**Required work**:
An exact copy of every entry is needed, with no images.
##### Data provided
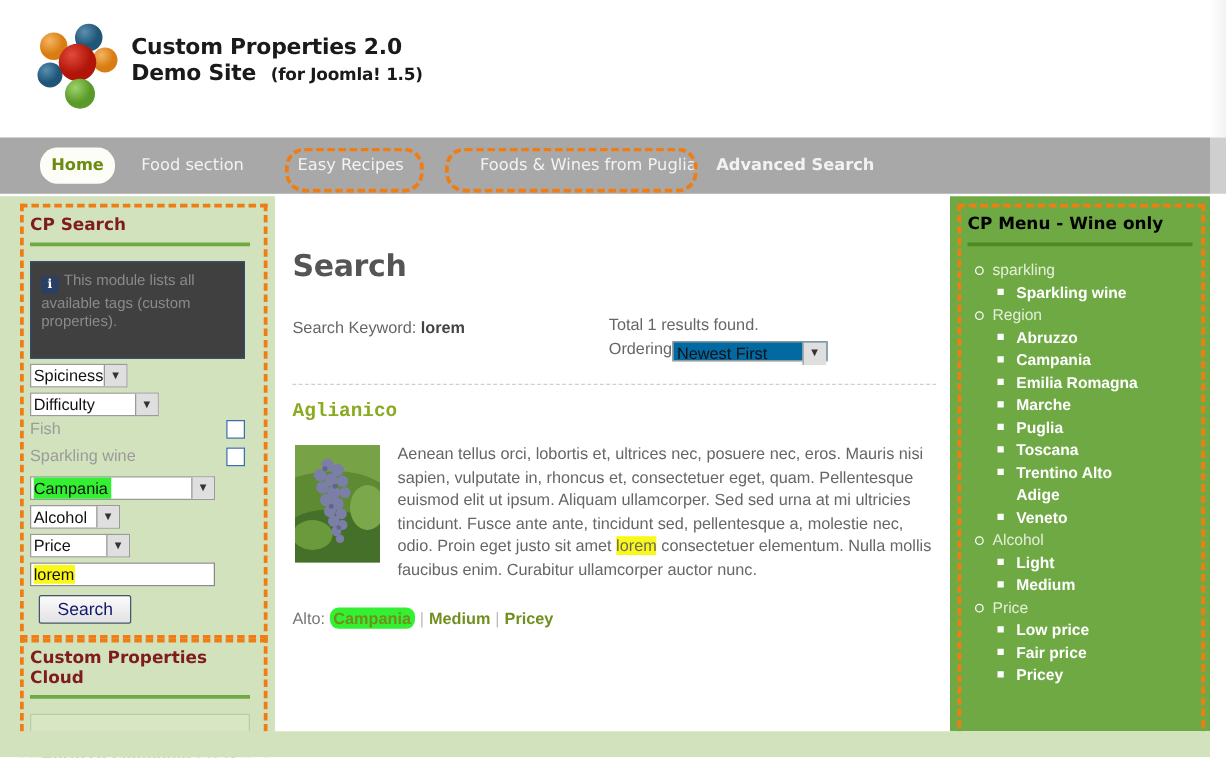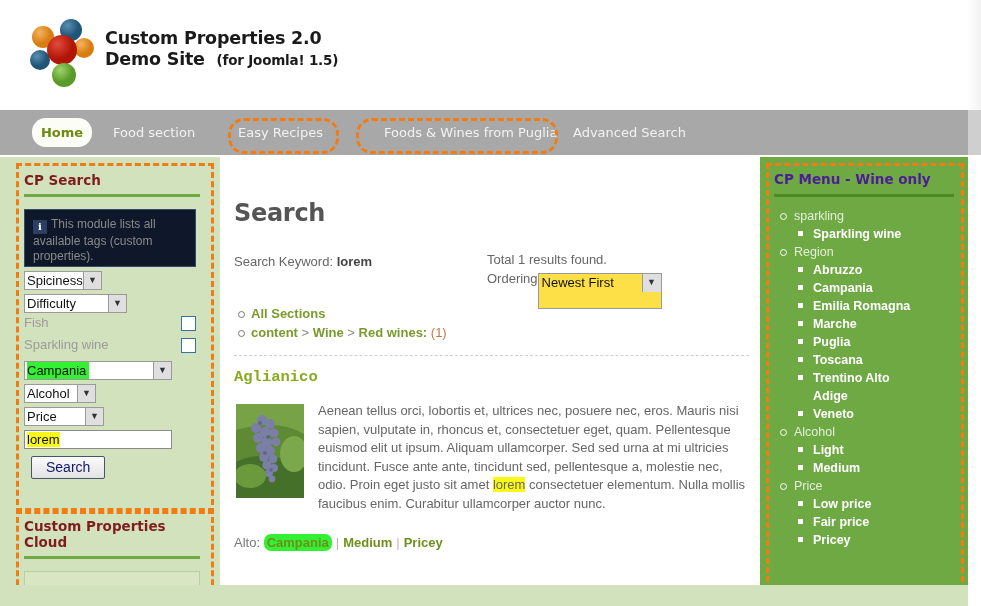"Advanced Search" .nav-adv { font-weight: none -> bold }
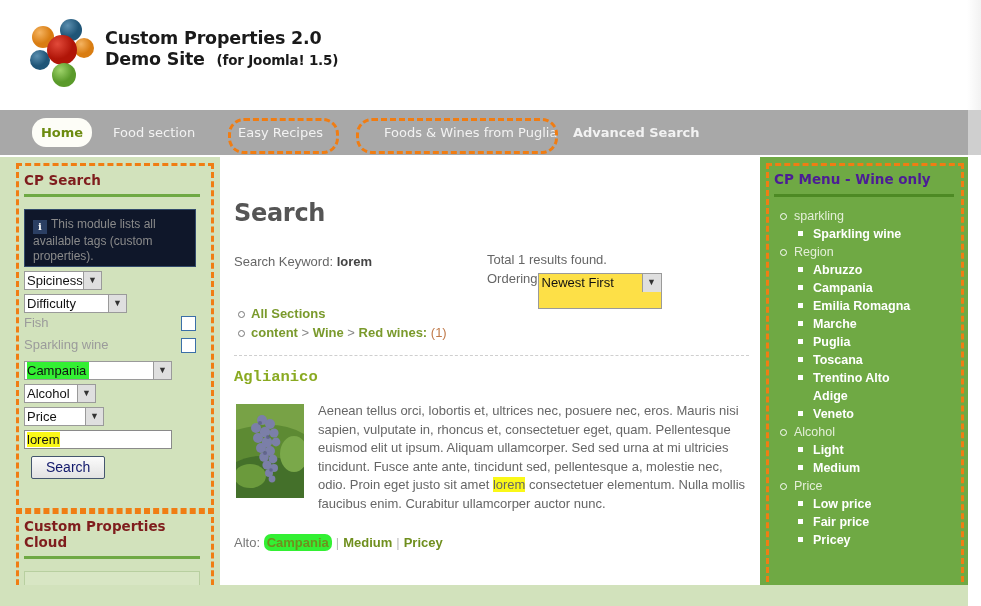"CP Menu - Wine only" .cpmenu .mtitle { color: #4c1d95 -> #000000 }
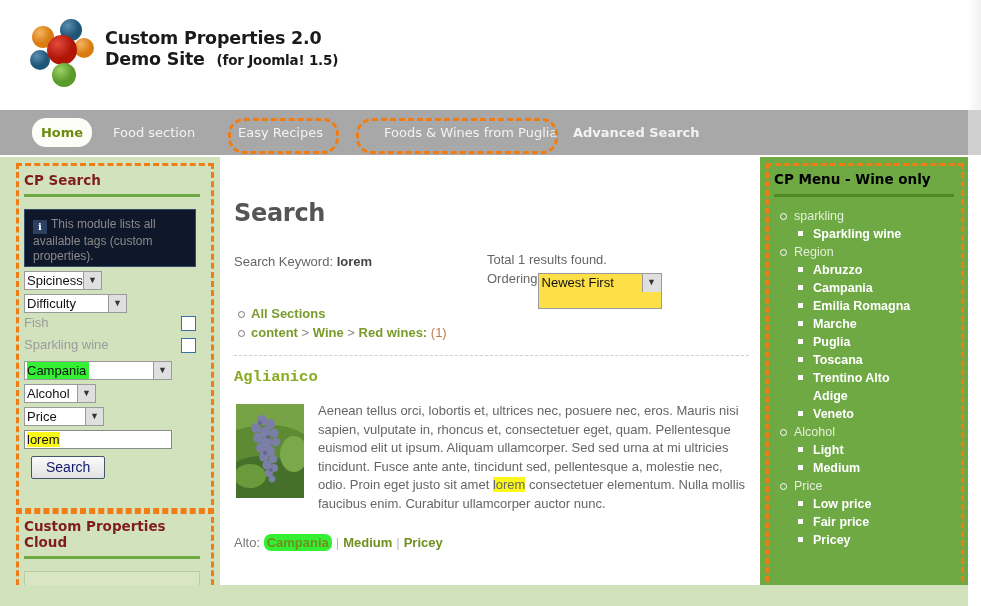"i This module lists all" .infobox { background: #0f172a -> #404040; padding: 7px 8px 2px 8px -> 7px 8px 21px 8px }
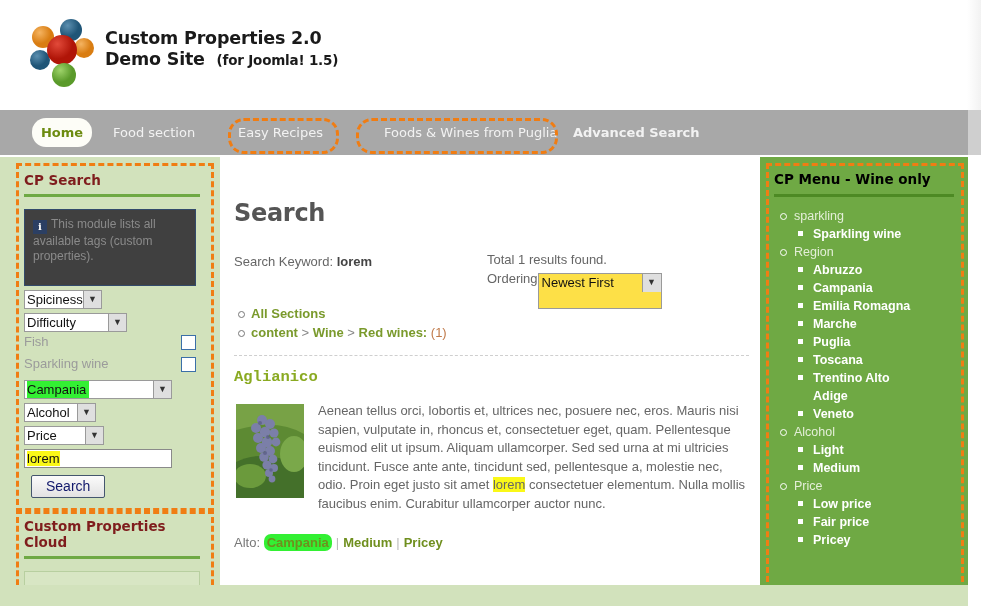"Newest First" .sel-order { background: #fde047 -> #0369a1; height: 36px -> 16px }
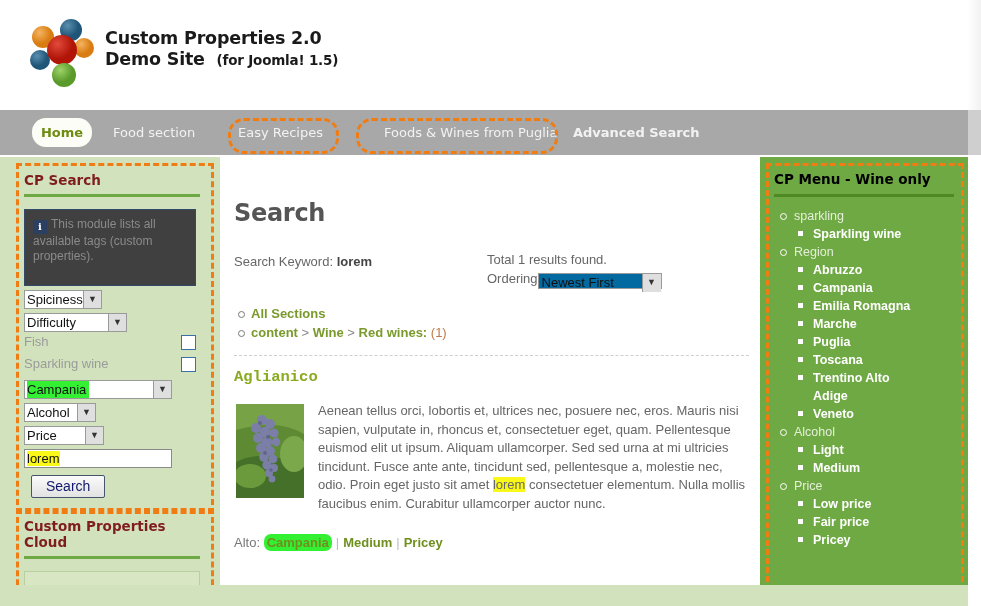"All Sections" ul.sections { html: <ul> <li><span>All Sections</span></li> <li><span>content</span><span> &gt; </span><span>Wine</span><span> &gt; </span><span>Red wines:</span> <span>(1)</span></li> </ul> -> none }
##########
**Solution to this task**:
"Advanced Search" .nav-adv { font-weight: none -> bold }
"CP Menu - Wine only" .cpmenu .mtitle { color: #4c1d95 -> #000000 }
"i This module lists all" .infobox { background: #0f172a -> #404040; padding: 7px 8px 2px 8px -> 7px 8px 21px 8px }
"Newest First" .sel-order { background: #fde047 -> #0369a1; height: 36px -> 16px }
"All Sections" ul.sections { html: <ul> <li><span>All Sections</span></li> <li><span>content</span><span> &gt; </span><span>Wine</span><span> &gt; </span><span>Red wines:</span> <span>(1)</span></li> </ul> -> none }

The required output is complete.